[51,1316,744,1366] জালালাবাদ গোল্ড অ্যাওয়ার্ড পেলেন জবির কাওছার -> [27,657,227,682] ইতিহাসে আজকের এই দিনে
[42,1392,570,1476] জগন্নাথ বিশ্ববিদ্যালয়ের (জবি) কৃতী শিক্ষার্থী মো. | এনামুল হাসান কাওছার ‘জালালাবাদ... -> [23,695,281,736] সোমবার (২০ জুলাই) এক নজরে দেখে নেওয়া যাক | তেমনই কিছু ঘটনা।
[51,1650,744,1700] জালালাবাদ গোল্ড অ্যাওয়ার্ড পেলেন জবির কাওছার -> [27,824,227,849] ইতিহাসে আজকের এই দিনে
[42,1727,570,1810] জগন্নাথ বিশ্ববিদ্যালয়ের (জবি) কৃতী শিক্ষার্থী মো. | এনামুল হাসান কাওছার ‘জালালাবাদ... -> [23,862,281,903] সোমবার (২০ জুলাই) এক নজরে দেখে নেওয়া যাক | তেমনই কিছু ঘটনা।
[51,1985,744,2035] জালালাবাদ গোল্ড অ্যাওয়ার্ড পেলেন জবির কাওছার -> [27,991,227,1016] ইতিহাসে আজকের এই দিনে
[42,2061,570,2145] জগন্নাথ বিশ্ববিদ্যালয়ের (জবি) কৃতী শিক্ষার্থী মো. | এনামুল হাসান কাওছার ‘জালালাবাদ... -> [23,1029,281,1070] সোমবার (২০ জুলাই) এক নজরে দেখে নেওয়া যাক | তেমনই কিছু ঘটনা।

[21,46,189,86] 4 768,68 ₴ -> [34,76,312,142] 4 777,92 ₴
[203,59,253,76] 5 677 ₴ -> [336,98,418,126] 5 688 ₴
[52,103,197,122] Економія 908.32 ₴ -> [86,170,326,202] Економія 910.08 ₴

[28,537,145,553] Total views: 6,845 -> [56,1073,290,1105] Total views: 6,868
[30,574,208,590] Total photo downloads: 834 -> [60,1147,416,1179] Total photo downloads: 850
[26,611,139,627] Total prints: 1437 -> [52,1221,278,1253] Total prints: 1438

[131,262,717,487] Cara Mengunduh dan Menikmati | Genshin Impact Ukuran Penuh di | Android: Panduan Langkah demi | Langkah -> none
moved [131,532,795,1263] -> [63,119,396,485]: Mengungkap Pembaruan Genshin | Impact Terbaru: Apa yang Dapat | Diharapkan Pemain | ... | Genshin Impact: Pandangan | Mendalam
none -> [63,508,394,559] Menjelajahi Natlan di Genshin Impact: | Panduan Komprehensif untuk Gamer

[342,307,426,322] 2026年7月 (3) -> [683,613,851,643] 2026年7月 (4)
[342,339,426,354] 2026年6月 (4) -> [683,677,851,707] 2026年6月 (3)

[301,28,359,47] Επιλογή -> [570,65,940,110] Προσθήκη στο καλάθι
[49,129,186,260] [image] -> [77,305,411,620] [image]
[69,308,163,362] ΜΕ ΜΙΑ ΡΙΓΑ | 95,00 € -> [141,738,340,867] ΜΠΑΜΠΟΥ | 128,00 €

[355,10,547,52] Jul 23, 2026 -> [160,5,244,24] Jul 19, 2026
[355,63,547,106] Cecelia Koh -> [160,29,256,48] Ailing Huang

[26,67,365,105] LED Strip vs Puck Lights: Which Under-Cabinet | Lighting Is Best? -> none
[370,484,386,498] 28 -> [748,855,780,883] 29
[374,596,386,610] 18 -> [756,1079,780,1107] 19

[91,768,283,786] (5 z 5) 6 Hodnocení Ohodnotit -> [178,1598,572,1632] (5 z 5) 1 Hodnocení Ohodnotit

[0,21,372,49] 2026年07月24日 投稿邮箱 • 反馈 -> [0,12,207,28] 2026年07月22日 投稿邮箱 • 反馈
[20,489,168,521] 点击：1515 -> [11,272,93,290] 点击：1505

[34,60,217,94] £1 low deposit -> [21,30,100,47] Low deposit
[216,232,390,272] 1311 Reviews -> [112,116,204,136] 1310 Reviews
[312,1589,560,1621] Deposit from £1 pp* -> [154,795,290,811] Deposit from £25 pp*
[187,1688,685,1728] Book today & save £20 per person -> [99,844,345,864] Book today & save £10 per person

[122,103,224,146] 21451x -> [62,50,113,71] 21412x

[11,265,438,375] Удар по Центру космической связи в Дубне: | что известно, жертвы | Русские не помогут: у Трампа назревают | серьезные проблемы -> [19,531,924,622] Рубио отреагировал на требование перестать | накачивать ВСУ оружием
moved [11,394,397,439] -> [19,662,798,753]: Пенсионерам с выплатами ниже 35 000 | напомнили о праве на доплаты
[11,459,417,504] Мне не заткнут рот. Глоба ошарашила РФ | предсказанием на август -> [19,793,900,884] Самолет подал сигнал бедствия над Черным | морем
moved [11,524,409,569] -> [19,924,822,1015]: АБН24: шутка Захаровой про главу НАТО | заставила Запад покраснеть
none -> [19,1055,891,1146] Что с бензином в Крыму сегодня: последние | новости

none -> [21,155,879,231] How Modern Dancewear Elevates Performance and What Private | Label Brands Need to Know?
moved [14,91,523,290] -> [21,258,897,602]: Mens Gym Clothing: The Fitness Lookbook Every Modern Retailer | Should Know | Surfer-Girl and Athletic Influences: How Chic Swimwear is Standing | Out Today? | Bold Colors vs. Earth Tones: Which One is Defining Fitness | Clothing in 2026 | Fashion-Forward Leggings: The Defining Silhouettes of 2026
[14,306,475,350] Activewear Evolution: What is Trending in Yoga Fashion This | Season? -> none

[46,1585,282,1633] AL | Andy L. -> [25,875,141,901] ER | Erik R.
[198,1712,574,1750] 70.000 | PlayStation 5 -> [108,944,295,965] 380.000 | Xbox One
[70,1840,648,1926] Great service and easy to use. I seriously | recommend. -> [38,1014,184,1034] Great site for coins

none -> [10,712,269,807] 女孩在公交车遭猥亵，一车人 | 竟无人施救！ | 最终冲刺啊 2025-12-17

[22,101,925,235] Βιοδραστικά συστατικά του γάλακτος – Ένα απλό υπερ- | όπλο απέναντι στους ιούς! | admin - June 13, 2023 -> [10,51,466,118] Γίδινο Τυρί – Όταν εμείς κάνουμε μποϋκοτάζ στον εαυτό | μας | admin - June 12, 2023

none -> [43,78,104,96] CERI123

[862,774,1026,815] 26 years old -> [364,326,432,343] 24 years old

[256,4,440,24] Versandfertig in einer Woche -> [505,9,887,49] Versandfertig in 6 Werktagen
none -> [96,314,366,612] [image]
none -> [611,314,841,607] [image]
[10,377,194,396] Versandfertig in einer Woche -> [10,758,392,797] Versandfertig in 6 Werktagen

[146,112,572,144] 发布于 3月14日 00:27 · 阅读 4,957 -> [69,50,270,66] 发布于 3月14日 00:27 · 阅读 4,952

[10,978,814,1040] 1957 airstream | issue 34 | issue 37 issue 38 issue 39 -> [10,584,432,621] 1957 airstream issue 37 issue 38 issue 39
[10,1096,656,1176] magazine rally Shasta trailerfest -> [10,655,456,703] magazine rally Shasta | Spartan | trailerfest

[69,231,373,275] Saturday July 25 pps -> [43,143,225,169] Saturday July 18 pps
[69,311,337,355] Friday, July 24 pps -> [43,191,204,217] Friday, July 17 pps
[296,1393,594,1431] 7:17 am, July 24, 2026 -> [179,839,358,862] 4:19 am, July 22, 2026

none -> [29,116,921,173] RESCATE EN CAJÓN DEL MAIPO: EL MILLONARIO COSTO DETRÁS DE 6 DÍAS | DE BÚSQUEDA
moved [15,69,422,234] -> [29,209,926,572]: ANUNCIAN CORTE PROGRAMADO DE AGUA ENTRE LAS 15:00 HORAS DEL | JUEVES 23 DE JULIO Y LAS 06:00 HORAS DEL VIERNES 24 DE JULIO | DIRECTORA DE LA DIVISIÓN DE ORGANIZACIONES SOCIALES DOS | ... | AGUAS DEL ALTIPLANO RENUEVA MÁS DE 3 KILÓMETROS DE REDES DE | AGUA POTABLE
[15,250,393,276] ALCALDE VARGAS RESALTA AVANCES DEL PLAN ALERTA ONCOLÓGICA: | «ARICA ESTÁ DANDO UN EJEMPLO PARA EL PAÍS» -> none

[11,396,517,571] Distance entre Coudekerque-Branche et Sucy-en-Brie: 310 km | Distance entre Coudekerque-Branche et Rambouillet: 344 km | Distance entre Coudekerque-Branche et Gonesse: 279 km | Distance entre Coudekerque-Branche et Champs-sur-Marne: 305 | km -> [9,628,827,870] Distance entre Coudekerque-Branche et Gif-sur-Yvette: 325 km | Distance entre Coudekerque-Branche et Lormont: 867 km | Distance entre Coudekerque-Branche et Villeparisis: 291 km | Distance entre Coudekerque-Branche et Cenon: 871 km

-=-=-=-=-

Action item =
Each line in the listing above from the one containing "[69,308,163,362] ΜΕ ΜΙΑ" through the one containing "none -> [21,155,879,231]" should be repeated exactly, and no other line.

Solution to this problem =
[69,308,163,362] ΜΕ ΜΙΑ ΡΙΓΑ | 95,00 € -> [141,738,340,867] ΜΠΑΜΠΟΥ | 128,00 €

[355,10,547,52] Jul 23, 2026 -> [160,5,244,24] Jul 19, 2026
[355,63,547,106] Cecelia Koh -> [160,29,256,48] Ailing Huang

[26,67,365,105] LED Strip vs Puck Lights: Which Under-Cabinet | Lighting Is Best? -> none
[370,484,386,498] 28 -> [748,855,780,883] 29
[374,596,386,610] 18 -> [756,1079,780,1107] 19

[91,768,283,786] (5 z 5) 6 Hodnocení Ohodnotit -> [178,1598,572,1632] (5 z 5) 1 Hodnocení Ohodnotit

[0,21,372,49] 2026年07月24日 投稿邮箱 • 反馈 -> [0,12,207,28] 2026年07月22日 投稿邮箱 • 反馈
[20,489,168,521] 点击：1515 -> [11,272,93,290] 点击：1505

[34,60,217,94] £1 low deposit -> [21,30,100,47] Low deposit
[216,232,390,272] 1311 Reviews -> [112,116,204,136] 1310 Reviews
[312,1589,560,1621] Deposit from £1 pp* -> [154,795,290,811] Deposit from £25 pp*
[187,1688,685,1728] Book today & save £20 per person -> [99,844,345,864] Book today & save £10 per person

[122,103,224,146] 21451x -> [62,50,113,71] 21412x

[11,265,438,375] Удар по Центру космической связи в Дубне: | что известно, жертвы | Русские не помогут: у Трампа назревают | серьезные проблемы -> [19,531,924,622] Рубио отреагировал на требование перестать | накачивать ВСУ оружием
moved [11,394,397,439] -> [19,662,798,753]: Пенсионерам с выплатами ниже 35 000 | напомнили о праве на доплаты
[11,459,417,504] Мне не заткнут рот. Глоба ошарашила РФ | предсказанием на август -> [19,793,900,884] Самолет подал сигнал бедствия над Черным | морем
moved [11,524,409,569] -> [19,924,822,1015]: АБН24: шутка Захаровой про главу НАТО | заставила Запад покраснеть
none -> [19,1055,891,1146] Что с бензином в Крыму сегодня: последние | новости

none -> [21,155,879,231] How Modern Dancewear Elevates Performance and What Private | Label Brands Need to Know?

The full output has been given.